The project will cover two research lines:
Research line 1:
This line will focus on different aspects of the usage of machine learning for partial grounding. We consider three objectives that are partly connected to each other.
First, (1) we will explore different variants of data representation as input to the ML models. We plan to analyze the expressiveness of simple logic features that are used to describe task properties and whose evaluation is fed into an ML model. Furthermore, we will experiment with graph structures.
The second objective (2) targets the expressive power of different ML techniques. We will start to experiment with traditional ML models, such as decision trees and support vector machines. Leveraging recent successes of deep learning architectures, we will then explore the possibilities of neural network models, including graph neural networks.
Third, (3) we look into possibilities to make the overall planner more dependable. As partially grounded models come with no guarantees, e.g. might be unsolvable although the original task is not, we need a way to measure the robustness of the partial models.
Research Line 2:
This line consists of two parts: (1) analyzing and exploiting problem structure in planning algorithms to find solutions more efficiently, and (2) optimizing the structure of a planning problem for the algorithm used to solve it. Performing analyses as in (1) has a long tradition in the field. Most research, however, focused on studying the problem structure to obtain results on the computational complexity of planning formalisms. In this project, we build on and advance a recent shift toward directly exploiting the inherent structure of planning models.
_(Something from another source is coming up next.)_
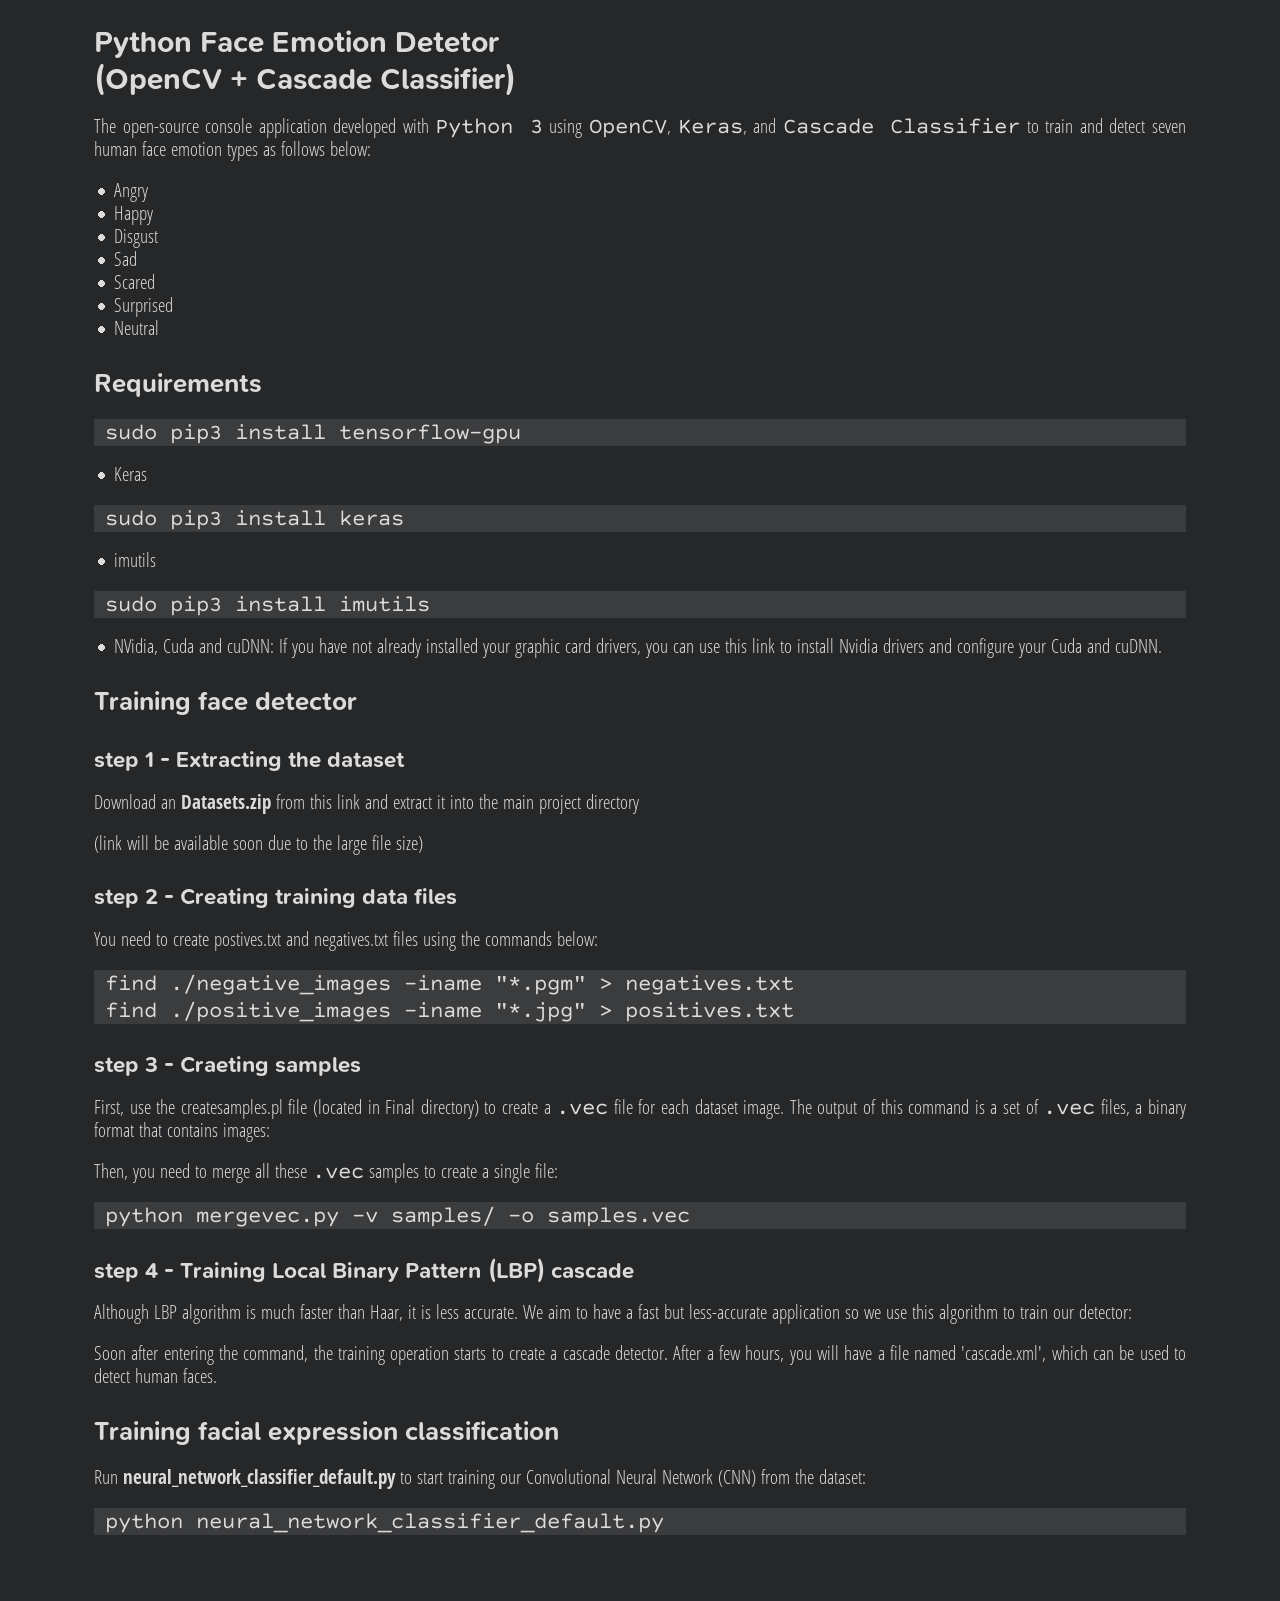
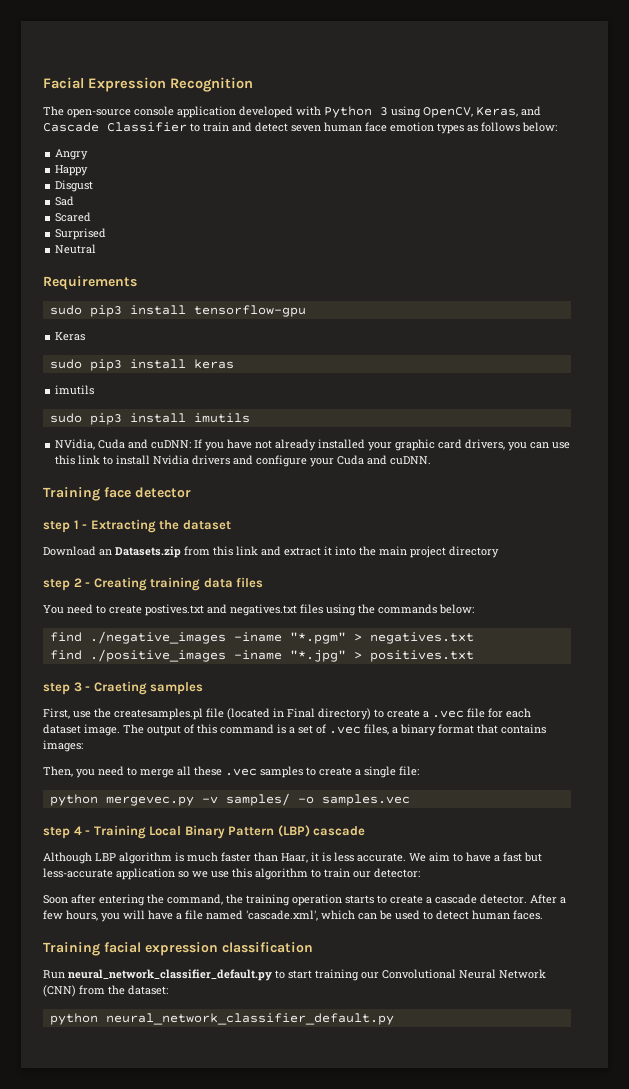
[94,30,501,58] [94,63,517,96] Python Face Emotion Detetor // (OpenCV + Cascade Classifier) -> [43,77,253,92] Facial Expression Recognition
[94,835,423,855] // (link will be available soon due to the large file size) -> (499, 552) none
We will derive specialized variants of established techniques that exploit the identified
structure for more efficient computation or improved decision-making.
For part (2), we build on previous work that has identified target structures for specific algorithms, as well as novel structural properties from research line (1). The goal is automated preprocessing that optimizes a planning problem for the desired algorithm.
The project team consists of the PI, the head of his research lab, and several PhD students (some are already added as members, some new group members will follow). All members will regularly conduct large-scale evaluations on the requested compute infrastructure. This will serve the purpose of assessing newly developed algorithms on a large existing benchmark set.